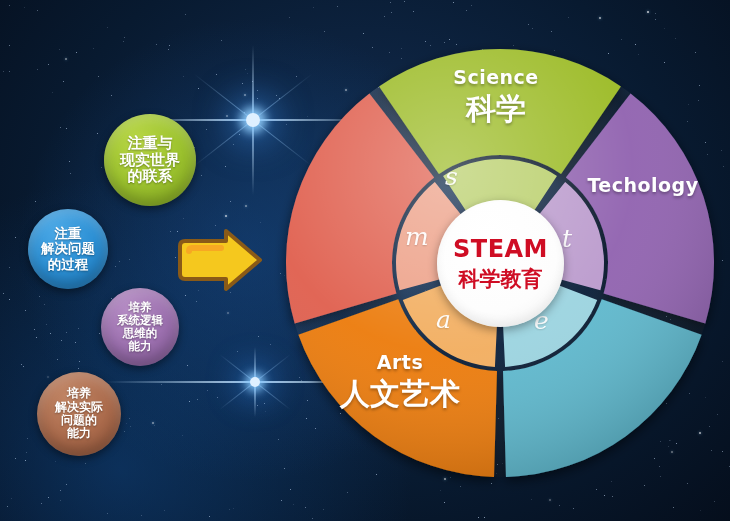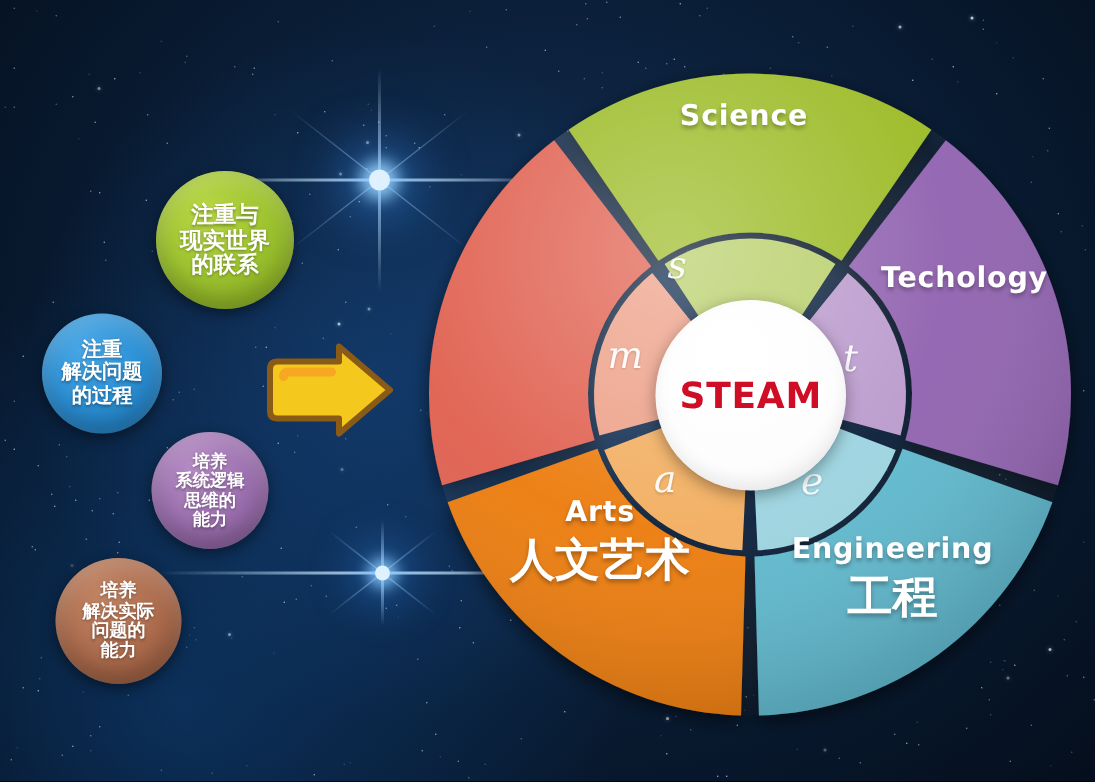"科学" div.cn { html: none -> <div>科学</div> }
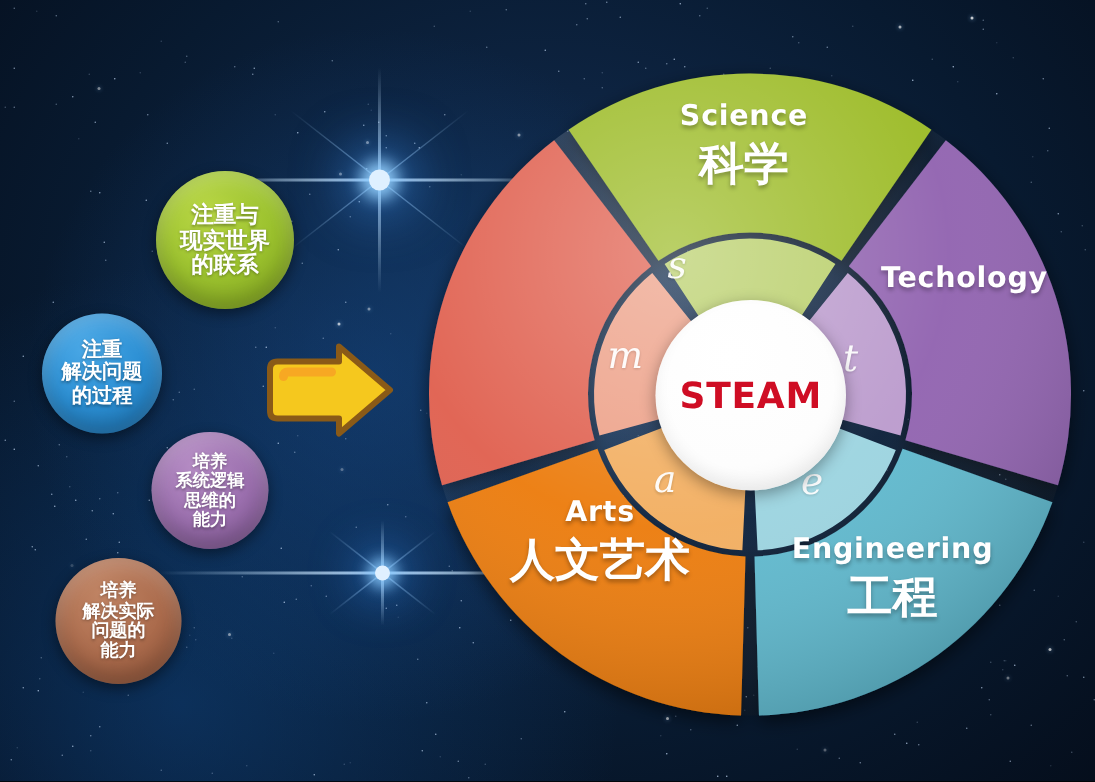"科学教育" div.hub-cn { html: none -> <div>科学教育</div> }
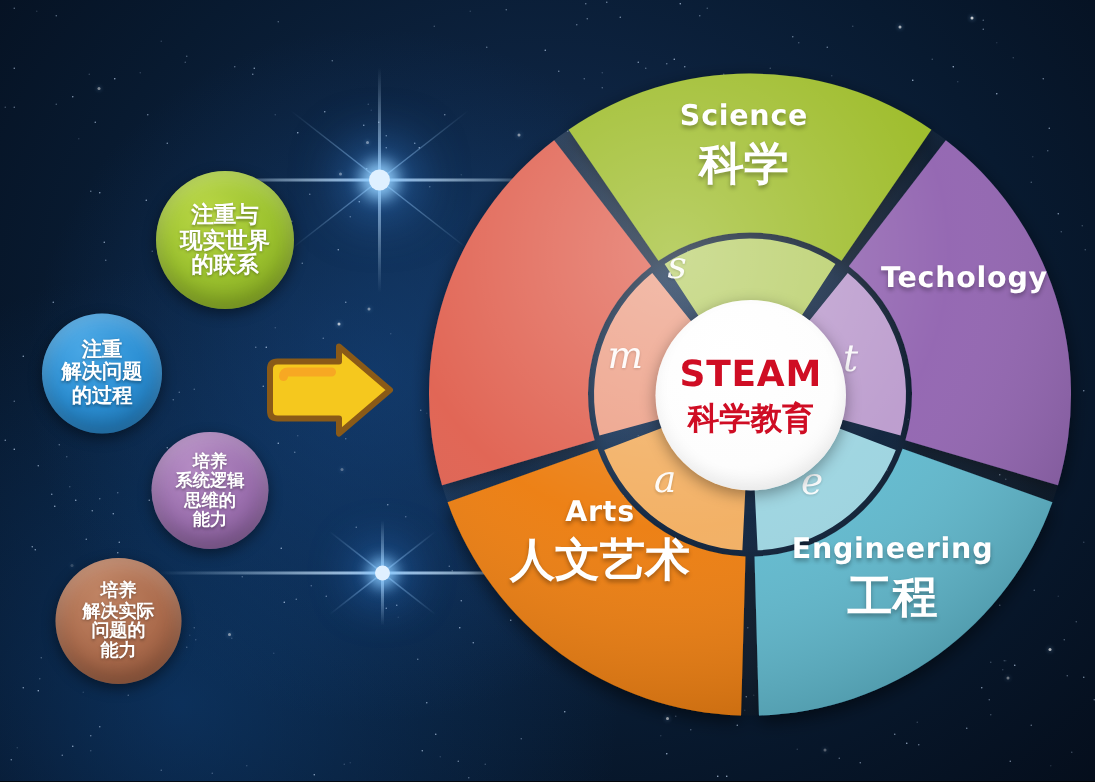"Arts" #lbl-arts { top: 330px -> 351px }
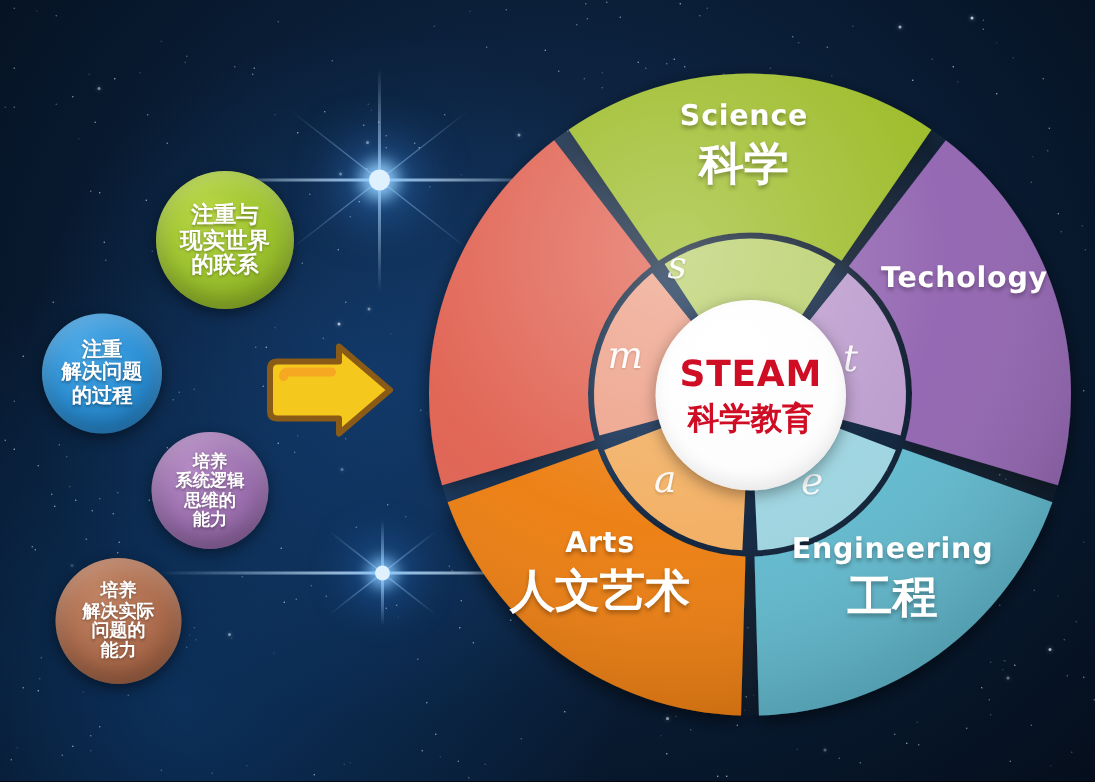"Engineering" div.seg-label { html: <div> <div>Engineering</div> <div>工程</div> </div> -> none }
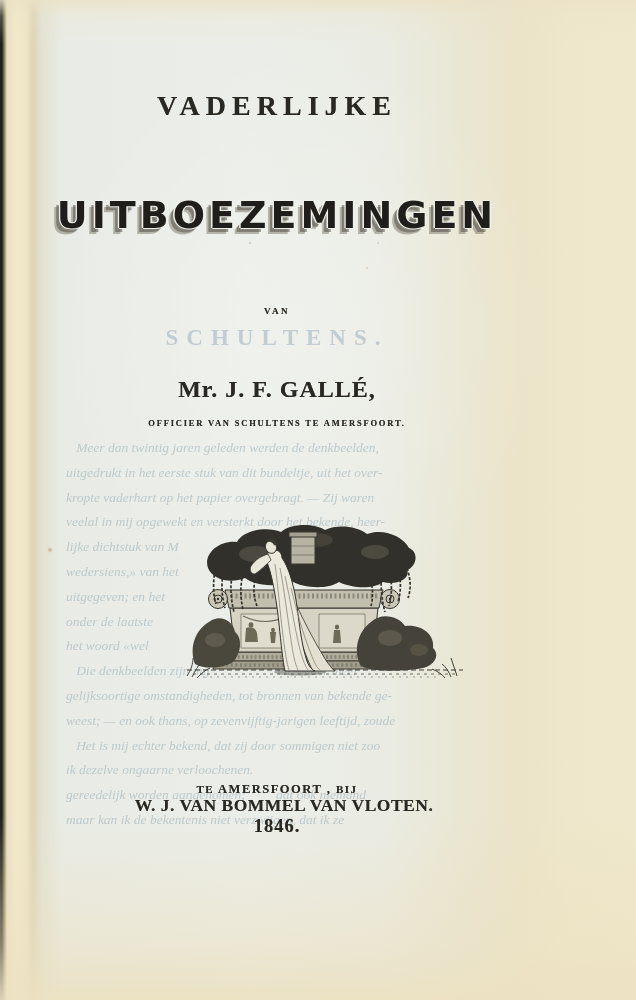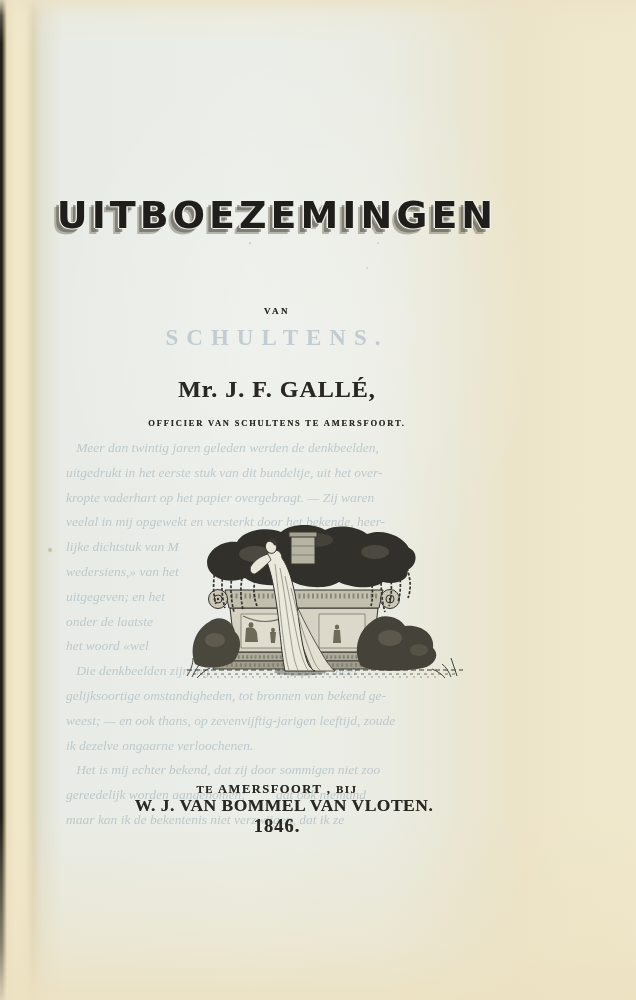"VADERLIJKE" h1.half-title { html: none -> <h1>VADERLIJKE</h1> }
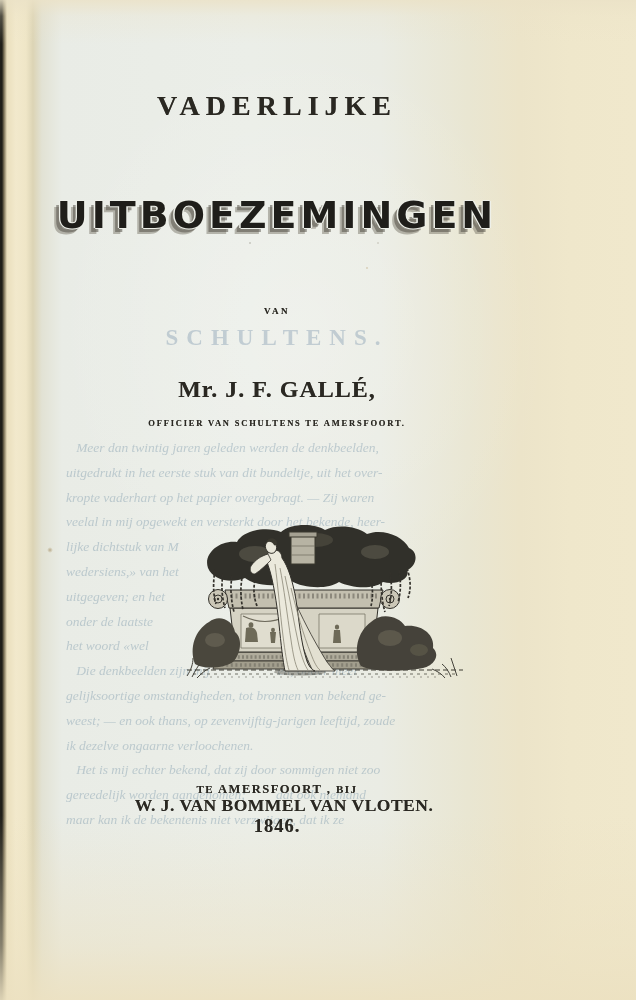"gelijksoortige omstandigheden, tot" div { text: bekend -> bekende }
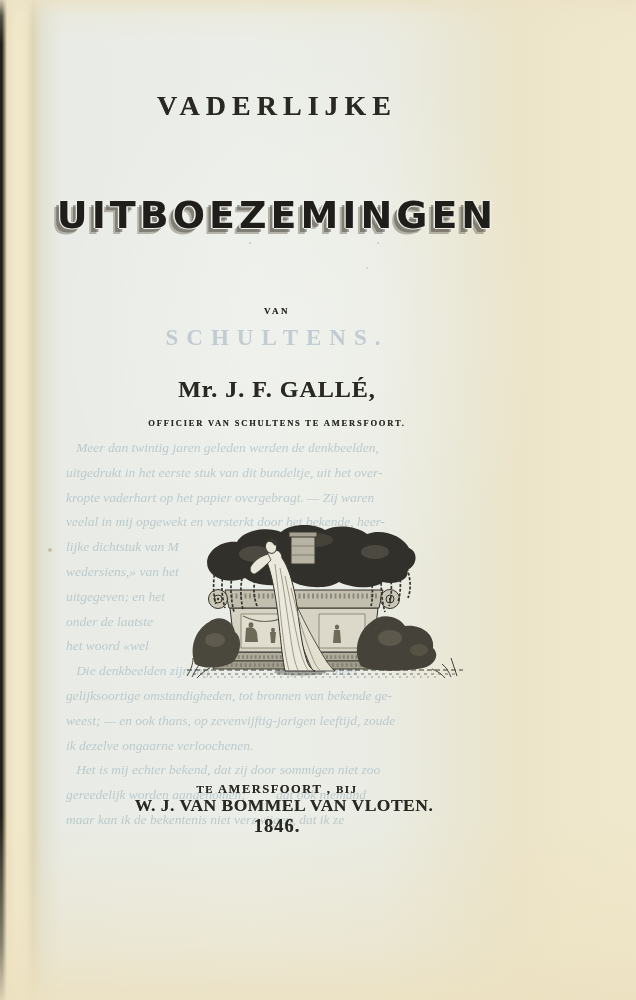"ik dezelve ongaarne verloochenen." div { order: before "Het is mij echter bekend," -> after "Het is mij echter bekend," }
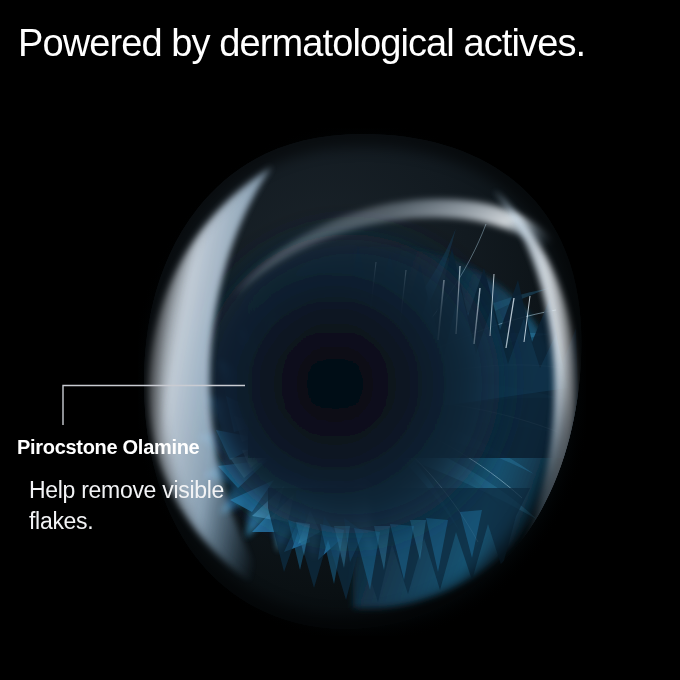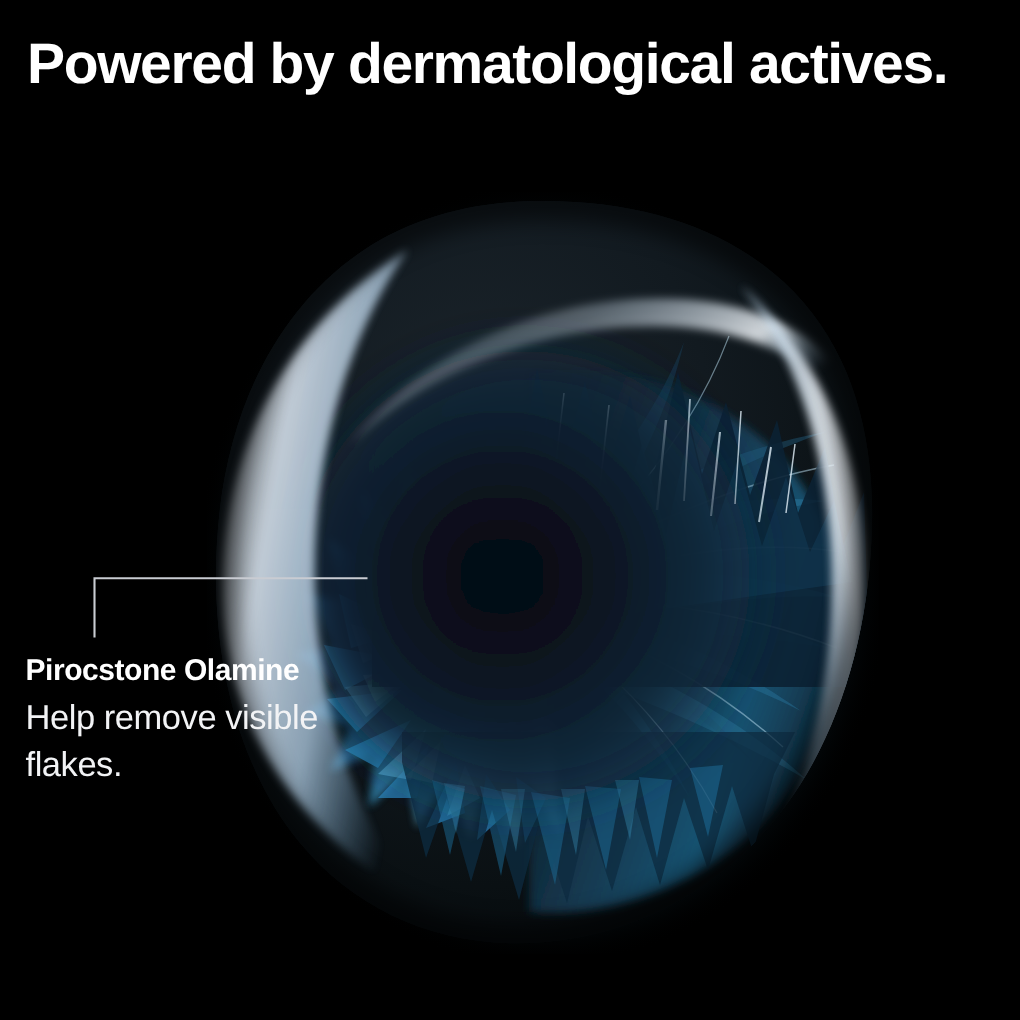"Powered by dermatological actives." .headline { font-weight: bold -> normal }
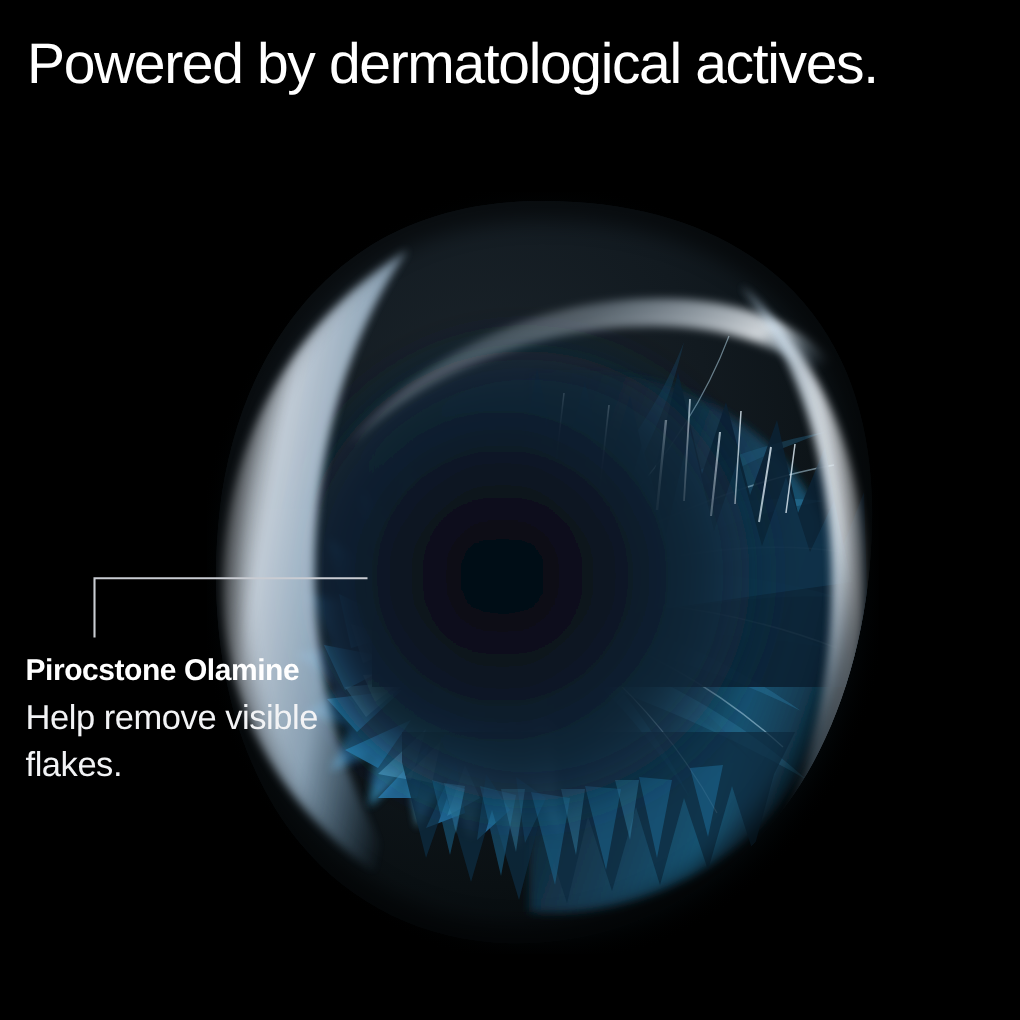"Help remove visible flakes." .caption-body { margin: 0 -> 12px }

## Required work
Retype, word for word, only the lines from the line with "font-weight: bold ->" to the final line of the listing above; the pictures do not belong in the copy.

## Written solution
"Powered by dermatological actives." .headline { font-weight: bold -> normal }
"Help remove visible flakes." .caption-body { margin: 0 -> 12px }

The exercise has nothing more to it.